Young generations are strictly convinced that speaking English will enlarge their opportunities. And not just for their career. This common wisdom has been much more achieved in Moscow than in many other Western Countries, so that will lead Russia to be polyglot, and competitive on the international labour market, very soon.
That is why, beside renowned schools, many private trainers have been rising up informal communities, Facebook groups or other format able to offer such kind of basic education.

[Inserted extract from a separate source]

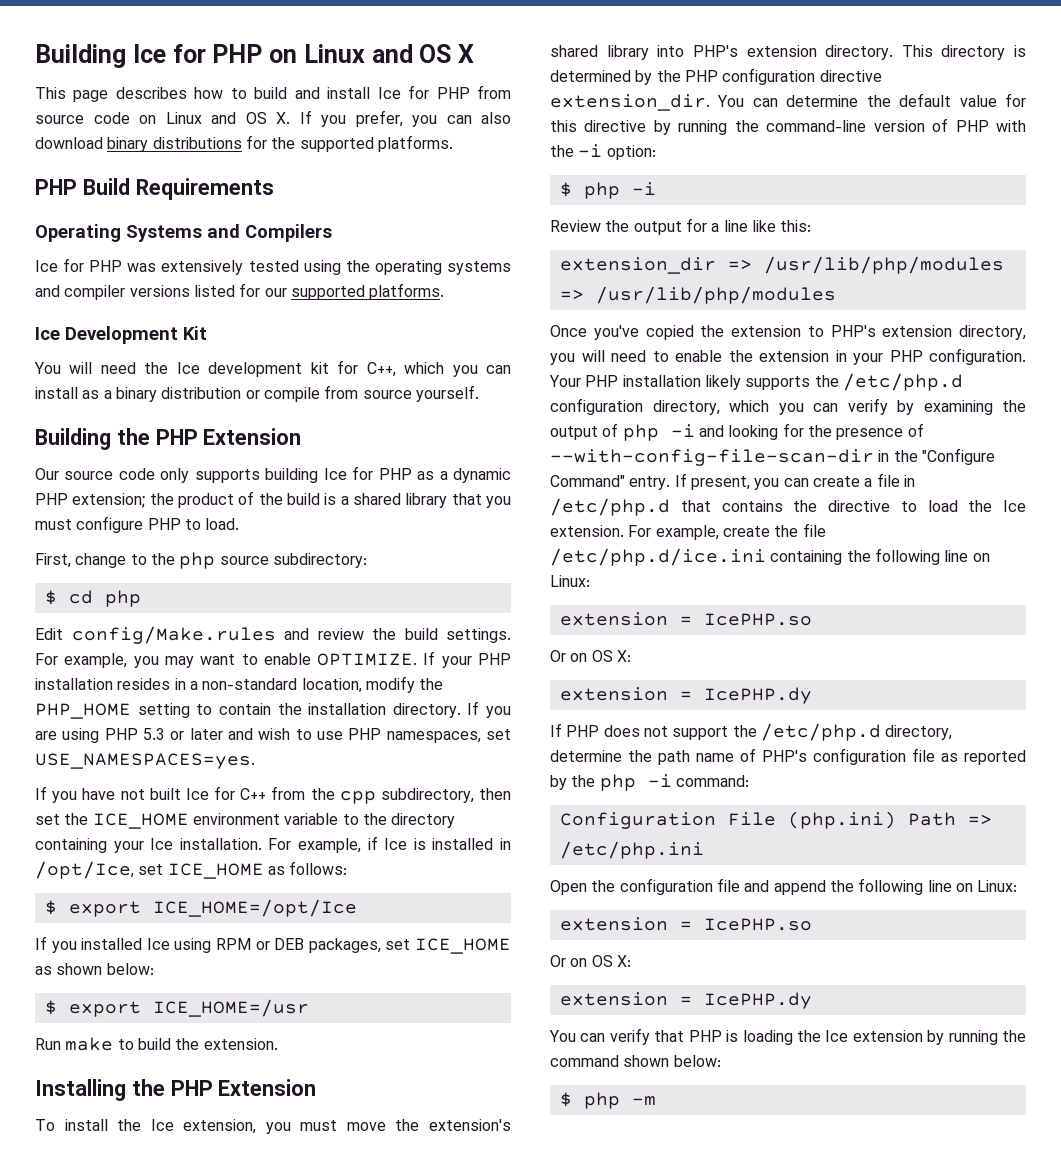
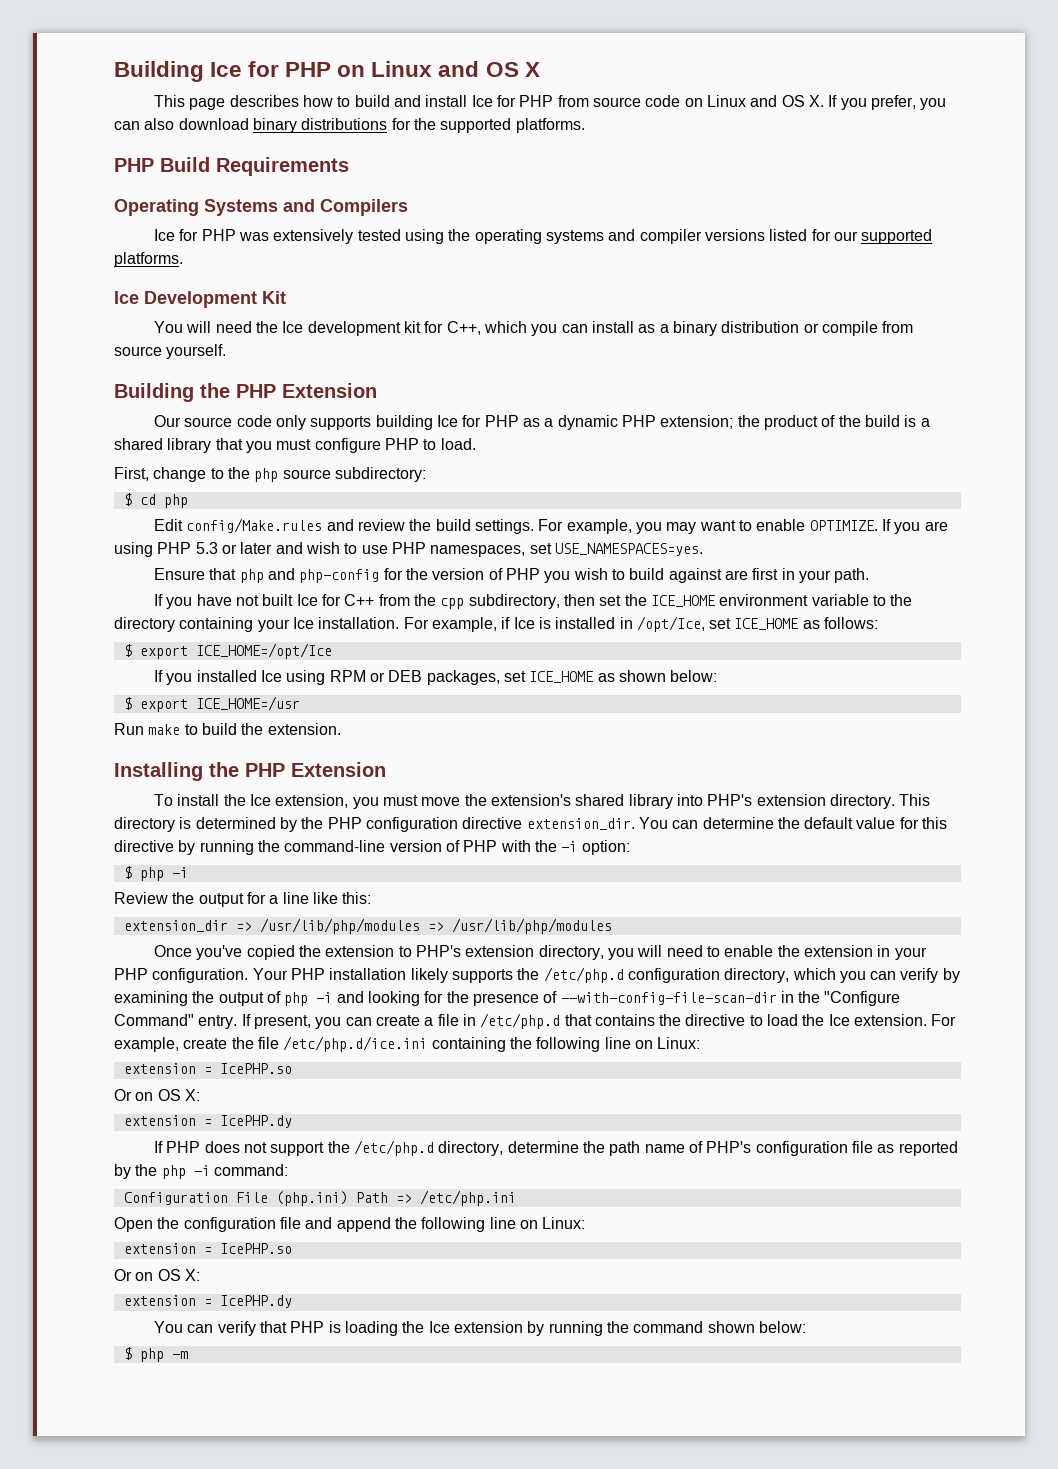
[441,653,512,668] [35,676,444,693] [35,701,480,719] your PHP installation resides in a non-standard location, modify the PHP_HOME setting to contain the installation directory. If -> (891, 525) none
(255, 761) none -> [154,568,870,583] // Ensure that php and php-config for the version of PHP you wish to build against are first in your path.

Market entry costs are really low, if compared to Western realities, which is an essential strength: teachers are relatively cheap (an English mother tongue in Moscow will agree to get 1,200 to 1,500 RUB per hour). But the main cost will be finding a proper space to teach in (in Moscow city centre rents are very high: even after the recent real estate crisis you will be asked 80,000 RUB for a 3 classroom school). Finally, the process to legally establish an organization has been considerably simplified, while the main problem remains the formal bureaucratic amount of papers you will be required to fill and sign. Evidently all these costs seem to be really affordable when compared to the Muscovite spending power: average price per lesson-academic hour (45mins) flies up to 3,000 RUB.